I don't think Ruger pistols gets the love they deserve. They may not be as pretty as some others, but they are well made and normally very reliable weapons. I may need to do a little research on that one myself.


----------



## DJ Niner (Oct 3, 2006)

I shot one at a rental range that was "renting" them for free (as their "Gun of the Month", a few months ago). I was very favorably impressed. Still, it felt a bit clunky (it IS a Ruger, after all), but it performed VERY well for it's price range, and it seemed very well made for that low price.

If they ever make one in stainless and keep the price low, they'll sell a boatload of them (including one to me!).

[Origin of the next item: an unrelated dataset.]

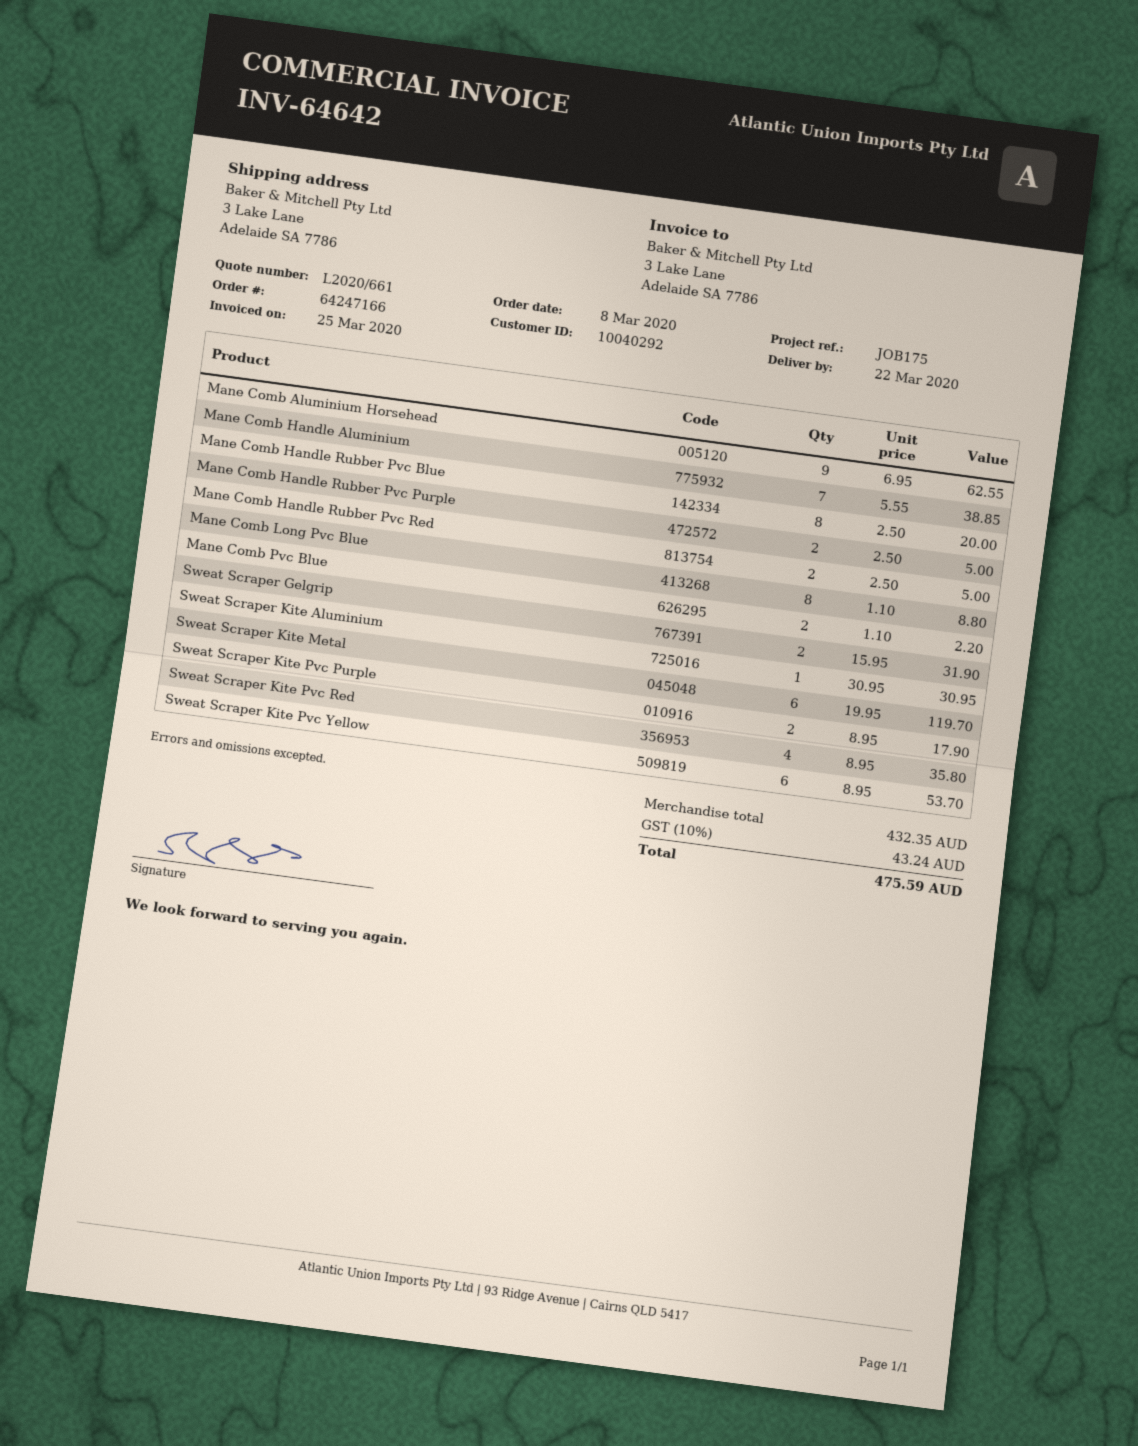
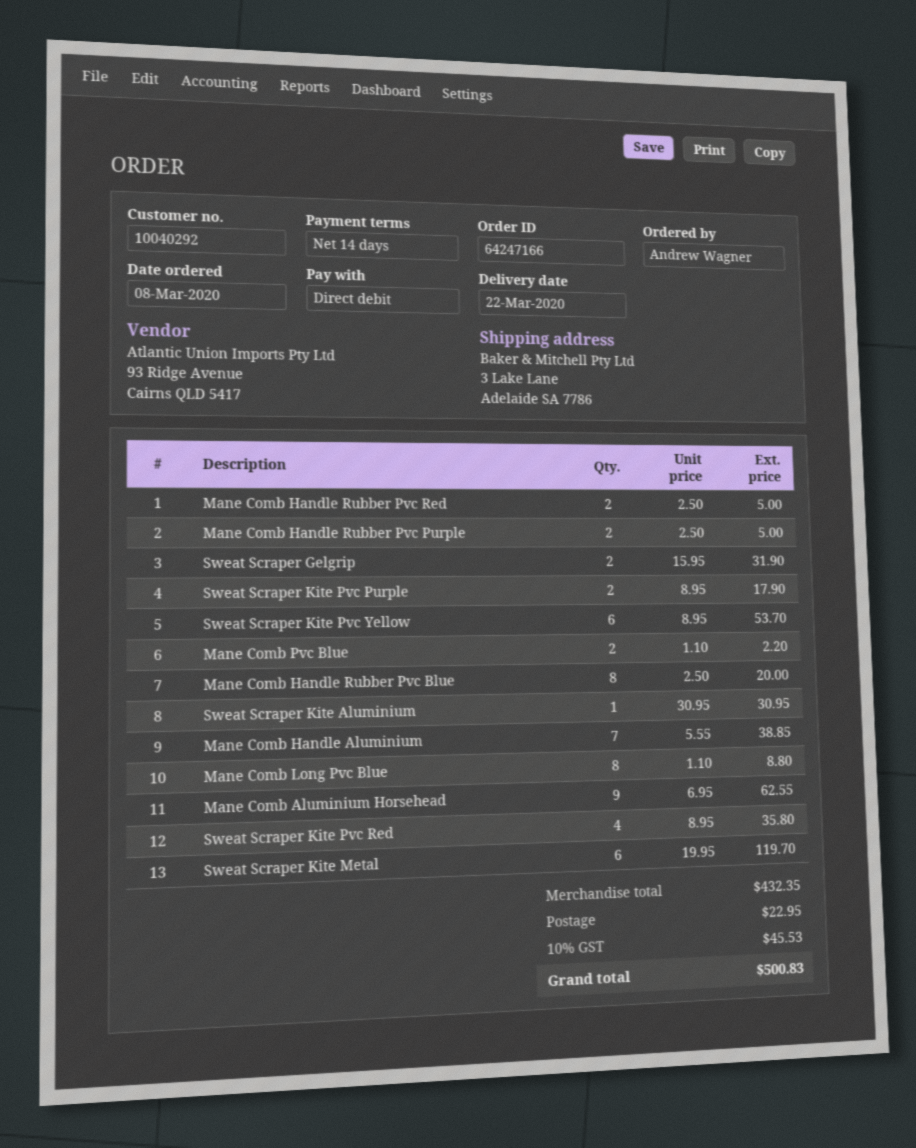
shipping: none -> 22.95
tax: 10% = 43.24 -> 10% = 45.53
total: 475.59 -> 500.83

Be careful about repeating the "same size as a G19" quote; when Ruger measured the width in their Specs, they measured the Slide Width. That is nowhere NEAR the thickest part of the pistol, and if you carry just the slide then you are not very well protected. Many companies seem to be cheating on specs/measurements nowadays, and I don't think it a very smart move. Part of this may be related to the fact that it's difficult to measure the total width of a pistol's frame if it includes springy levers that can be compressed into the frame during measuring. Do you measure to first touch of the lever, max compression, or some compression standard like "10 pounds of pressure"?

I just measured my Gen3 Glock 19 slide width, and it's thinner than what is quoted for this Ruger, so they can't even win the size contest by cheating on the specs once folks know to compare apples to apples. It's also shorter in height (not by much, but...). The Ruger is shorter in overall length, but the difference seems to be the Glock's grip angle (with a more sharply angled grip, the rear tip of the butt is farther to the rear), but I'm okay with that because the sharper grip angle helps keep the bore axis low over your hand/arm.


----------



## Bisley (Aug 24, 2008)

I have shot several different Ruger 9mm semi-autos and couldn't find anything wrong with them. I've never bought one, though, because I just didn't like them as well as Springfields, or Glocks, or M&P's, or Colts, or CZ's, or Kahrs, or....well, you get the idea, I'm sure.

I did buy a Ruger LCP, because I wanted one genuine pocket pistol, and figured it was more reliable than a Kel-Tec. But, I rarely carry it, or shoot it.


----------



## berettatoter (Sep 1, 2011)

goldwing said:


> I just watched the Hickock 45 review. It's a nicely done little pistol for the money. Same size and weight as a G19. I am nearly certain it would fit in my Bianchi PI holster that I used to use for my G19 HMMM....might just have to have one.
> 
> GW


Probably would. It fits my leather Bianchi thumb break just fine.


----------



## berettatoter (Sep 1, 2011)

It hasn't replaced my G19, but for me, it shoots and carries the same. I like the trigger better than my Glock though.


----------



## Goldwing (Nov 5, 2014)

berettatoter said:


> It hasn't replaced my G19, but for me, it shoots and carries the same. I like the trigger better than my Glock though.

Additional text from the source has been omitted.